Im Winter des siebten Jahres der Herrschaft des Königs der Wu-Dynastie schienen die Jahre ein zeitloses Bild zu sein. Inmitten des schweren Schnees lag ein Stück Xinning.
Die Lichter Longchamp Taschen Günstig im Zimmer flackerten, und das Licht zitterte leicht in den Fenstern. Der junge Mann war hereingekommen und hatte sich erkundigt. Auf der anderen Seite des Raumes saß ein gutaussehender, aufrecht wirkender Mann mittleren Alters am Tisch und schrieb. Obwohl er einen Begleiter hatte, unterhielt er sich nicht einmal mit ihm. Was er dachte, war ihm wohl völlig egal.

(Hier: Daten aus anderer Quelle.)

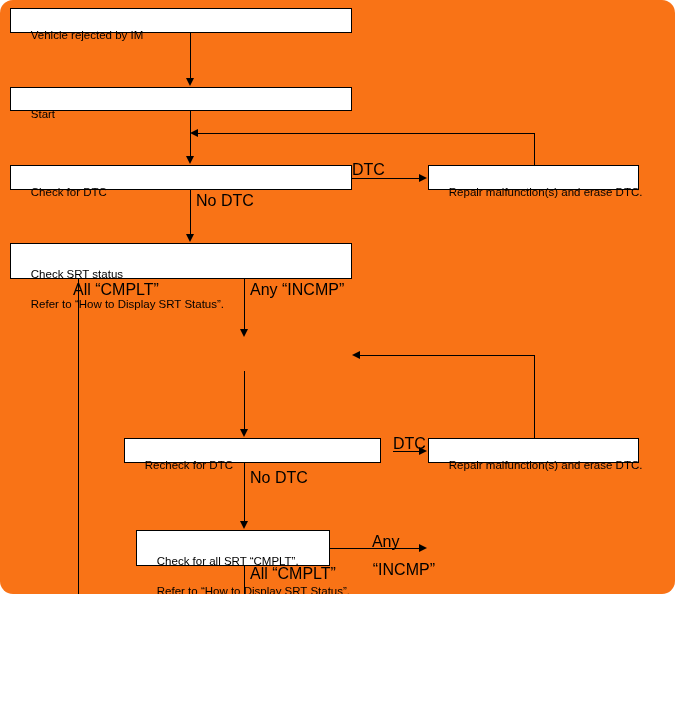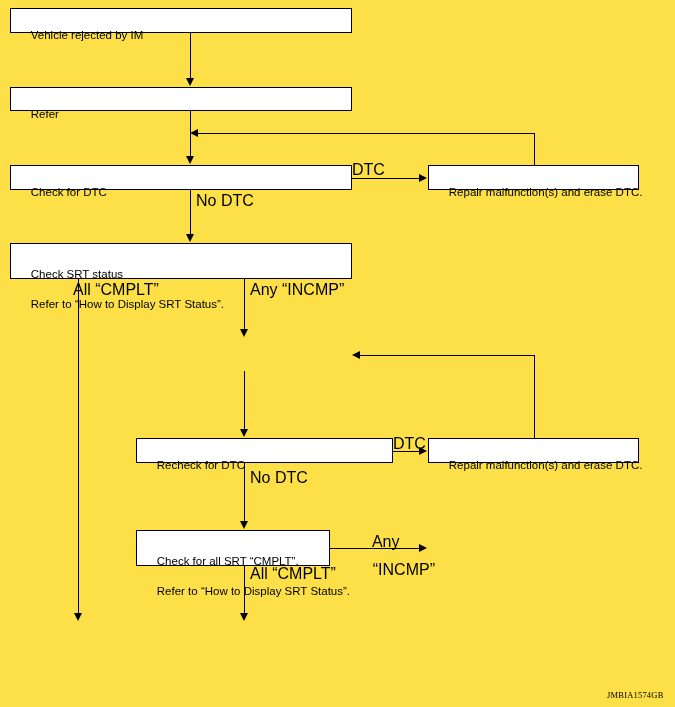"Vehicle rejected by IM" #canvas { background: #fde047 -> #f97316; border-radius: none -> 13px; height: 707px -> 594px }
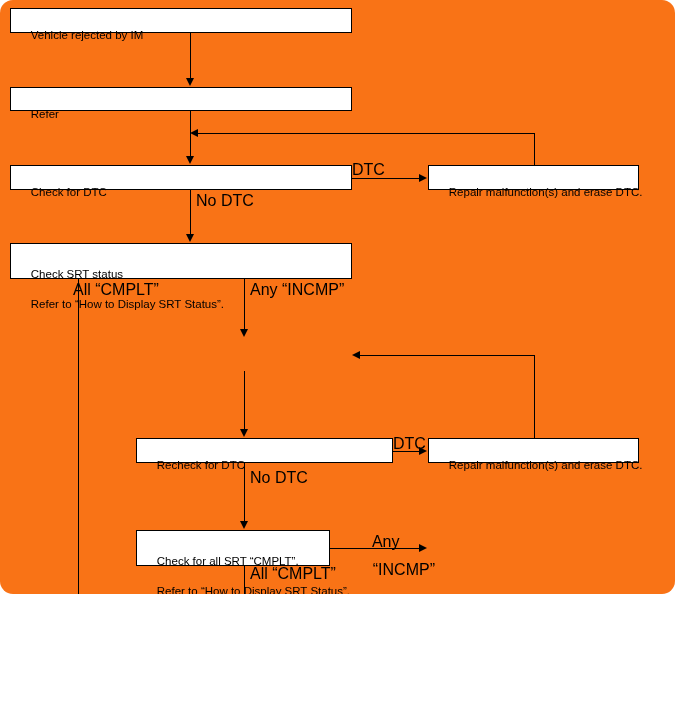"Refer" span { text: Refer -> Start }
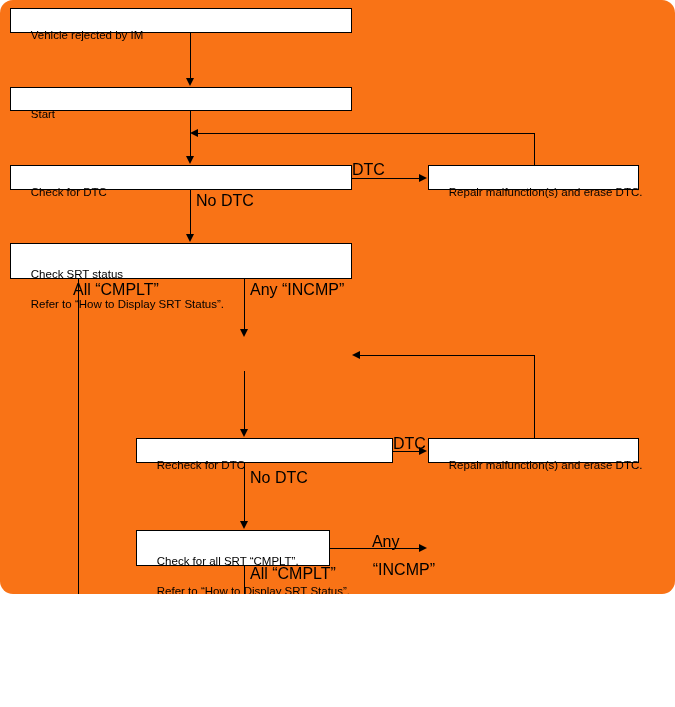"Recheck for DTC" div.node { left: 136px -> 124px }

Su Wenxing wagte Longchamp Taschen Günstig es nicht, seine peinliche Situation zu hinterfragen. In diesem Moment konnte er nur etwas sagen. Er hoffte nur, dass er die Antwort erhalten würde: „Dieser Beitrag ist noch nicht geschrieben, ich komme später zurück und schreibe ihn dann.“ Er lächelte, stand auf, drehte sich um und sah seinen geistesabwesenden Neffen an. Dann ging er zu ihm und schwieg eine Weile: Wen Xing, glaubst du, du kannst sie besiegen? Tan Ermei, wie schwer ist es, die Familie Su zu kontrollieren?